Summary: Normas fiscales del CARF entrarán en vigor el 1 de enero: lo que deben saber los usuarios

Published: 1 month and 27 days ago
Based on article from CoinTelegraph

The global landscape of crypto-asset reporting is set for a monumental shift with the implementation of the OECD’s Crypto-Asset Reporting Framework (CARF). Starting January 1, 2026, this framework will introduce unprecedented transparency, fundamentally reshaping how digital asset businesses operate and how individual users interact with their crypto holdings across 48 jurisdictions, including the UK and EU.

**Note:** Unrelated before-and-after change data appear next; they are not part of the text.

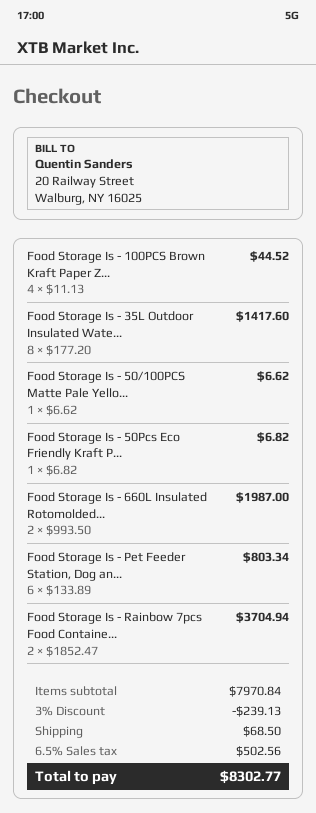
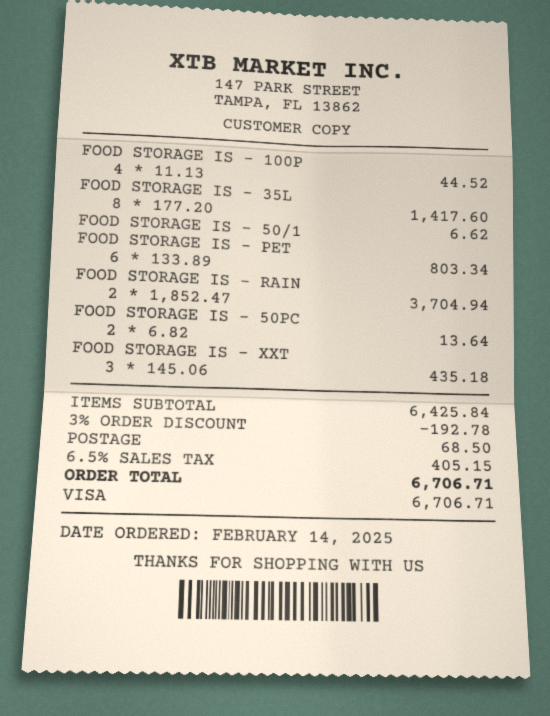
Food Storage Is - 50Pcs Eco Friendly Kraft P...: 1 x 6.82 = 6.82 -> 2 x 6.82 = 13.64
Food Storage Is - 660L Insulated Rotomolded...: 2 x 993.50 = 1987.00 -> none
FOOD STORAGE IS - XXT: none -> 3 x 145.06 = 435.18
subtotal: 7970.84 -> 6425.84
discount: 3% = 239.13 -> 3% = 192.78
tax: 6.5% = 502.56 -> 6.5% = 405.15
total: 8302.77 -> 6706.71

A New Era of Transparency for Crypto Transactions

The Crypto-Asset Reporting Framework (CARF) mandates a standardized approach to collecting and exchanging information on crypto-asset transactions. Under CARF, crypto-asset service providers will be required to gather comprehensive customer data, verify tax residency, and annually report user balances and transactions to their respective national tax authorities. This data will then be shared across international borders via existing information exchange agreements, eliminating the previous ambiguity surrounding offshore or foreign platform activity. Experts describe CARF as a "game-changer," signaling a profound transformation in regulatory compliance for both digital asset companies and their clientele.

Redefining Compliance for Crypto Businesses

For crypto exchanges and platforms, CARF is far more than a simple compliance update; it necessitates a structural overhaul. Companies must integrate CARF requirements directly into their existing Know Your Customer (KYC) and Anti-Money Laundering (AML) processes. This involves redesigning onboarding flows to accurately capture tax residency and self-certification data, as well as creating or updating sophisticated reporting systems. Such changes will likely demand new governance frameworks, extensive staff training, and enhanced coordination across compliance, engineering, and support teams, particularly for platforms operating across multiple jurisdictions. Proactive platforms that embrace these changes early are expected to better manage risk and foster trust, potentially gaining a competitive edge as the crypto industry increasingly converges with mainstream finance.

Increased Scrutiny for Retail Crypto Holders

Retail crypto users face a significant increase in audit risk, not necessarily new taxes, but rather the rigorous enforcement of existing tax obligations. From 2026, national tax authorities, such as His Majesty's Revenue and Customs in the UK, will receive standardized, machine-readable data directly from crypto exchanges, including those operating overseas. This streamlined data flow will make it considerably easier to identify discrepancies between declared income and reported exchange activity. Common omissions, such as unreported foreign exchange activities, frequent small sales, or undeclared decentralized finance (DeFi) and non-fungible token (NFT) transactions, will become highly visible. Consequently, experts strongly advise users to proactively address any undeclared past activities through voluntary disclosure now, as historical data will inevitably be scrutinized once CARF is fully operational.